§ Activity
How many lines in the records below contain the word "justify"? Reply with that number only.
--- Source data Enclosed Below ---
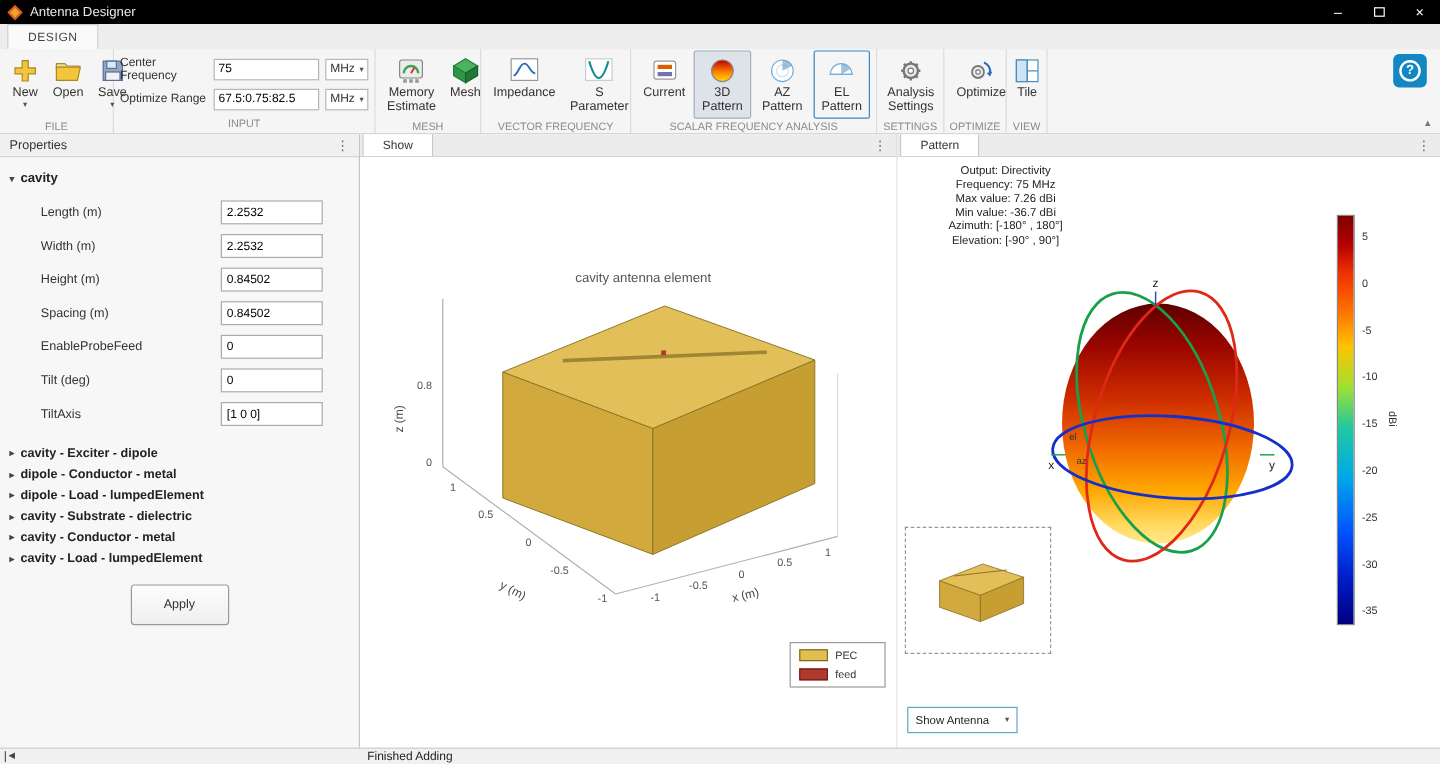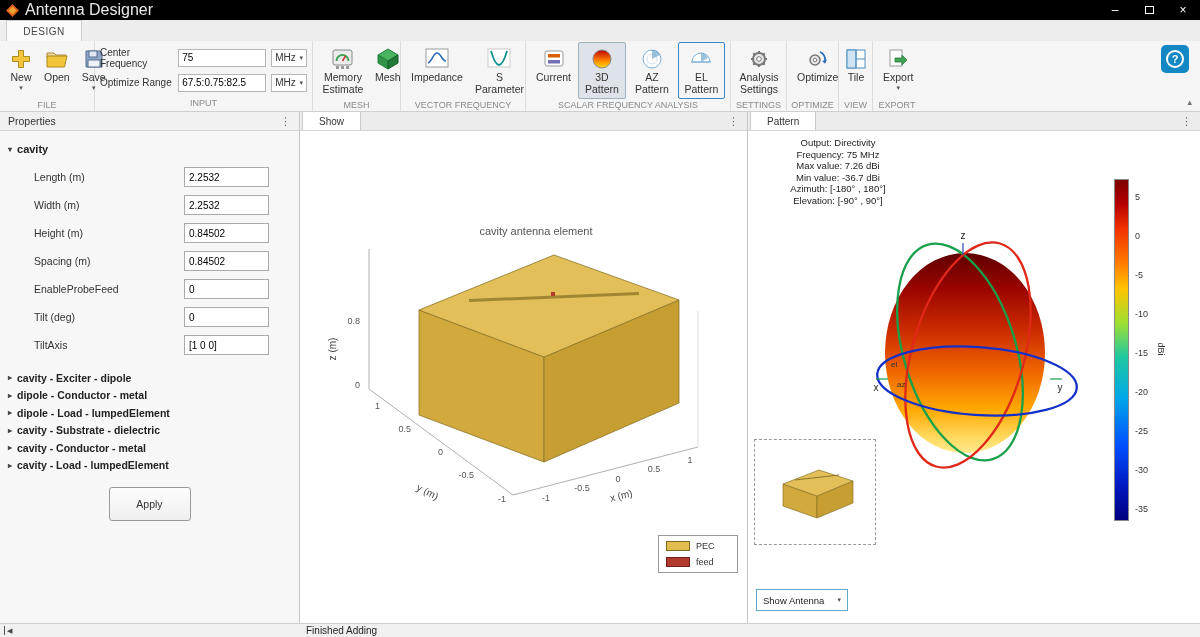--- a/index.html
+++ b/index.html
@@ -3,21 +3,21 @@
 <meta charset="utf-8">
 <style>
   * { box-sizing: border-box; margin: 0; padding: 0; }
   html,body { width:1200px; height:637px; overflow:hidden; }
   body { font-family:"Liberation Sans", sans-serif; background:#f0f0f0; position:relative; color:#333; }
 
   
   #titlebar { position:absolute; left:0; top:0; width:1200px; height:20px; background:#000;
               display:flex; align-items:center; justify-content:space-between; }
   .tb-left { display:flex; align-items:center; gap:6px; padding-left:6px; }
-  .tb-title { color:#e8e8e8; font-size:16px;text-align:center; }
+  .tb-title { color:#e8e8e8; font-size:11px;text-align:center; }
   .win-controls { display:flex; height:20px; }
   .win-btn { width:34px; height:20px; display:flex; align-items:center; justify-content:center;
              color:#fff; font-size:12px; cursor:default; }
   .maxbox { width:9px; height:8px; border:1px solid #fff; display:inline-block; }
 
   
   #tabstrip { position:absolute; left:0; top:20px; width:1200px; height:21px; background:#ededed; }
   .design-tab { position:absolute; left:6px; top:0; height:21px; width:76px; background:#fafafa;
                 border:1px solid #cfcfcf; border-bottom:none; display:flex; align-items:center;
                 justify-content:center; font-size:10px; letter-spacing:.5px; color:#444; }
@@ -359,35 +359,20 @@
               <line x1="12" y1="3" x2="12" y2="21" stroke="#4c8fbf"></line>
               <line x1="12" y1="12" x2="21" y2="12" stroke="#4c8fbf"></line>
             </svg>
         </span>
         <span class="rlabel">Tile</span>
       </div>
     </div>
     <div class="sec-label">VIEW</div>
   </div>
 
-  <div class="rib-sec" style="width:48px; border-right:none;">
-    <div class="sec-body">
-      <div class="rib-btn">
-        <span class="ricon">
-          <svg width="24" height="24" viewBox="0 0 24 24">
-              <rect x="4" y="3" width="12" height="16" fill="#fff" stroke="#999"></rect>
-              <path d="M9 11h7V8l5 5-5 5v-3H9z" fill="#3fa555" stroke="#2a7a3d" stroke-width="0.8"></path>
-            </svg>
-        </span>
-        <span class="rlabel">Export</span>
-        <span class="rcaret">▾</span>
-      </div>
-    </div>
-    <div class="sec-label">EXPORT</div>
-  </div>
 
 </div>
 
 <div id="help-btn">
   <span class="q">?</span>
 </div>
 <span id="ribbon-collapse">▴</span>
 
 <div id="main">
--- End of Enclosed Source data ---
§ Answer space
3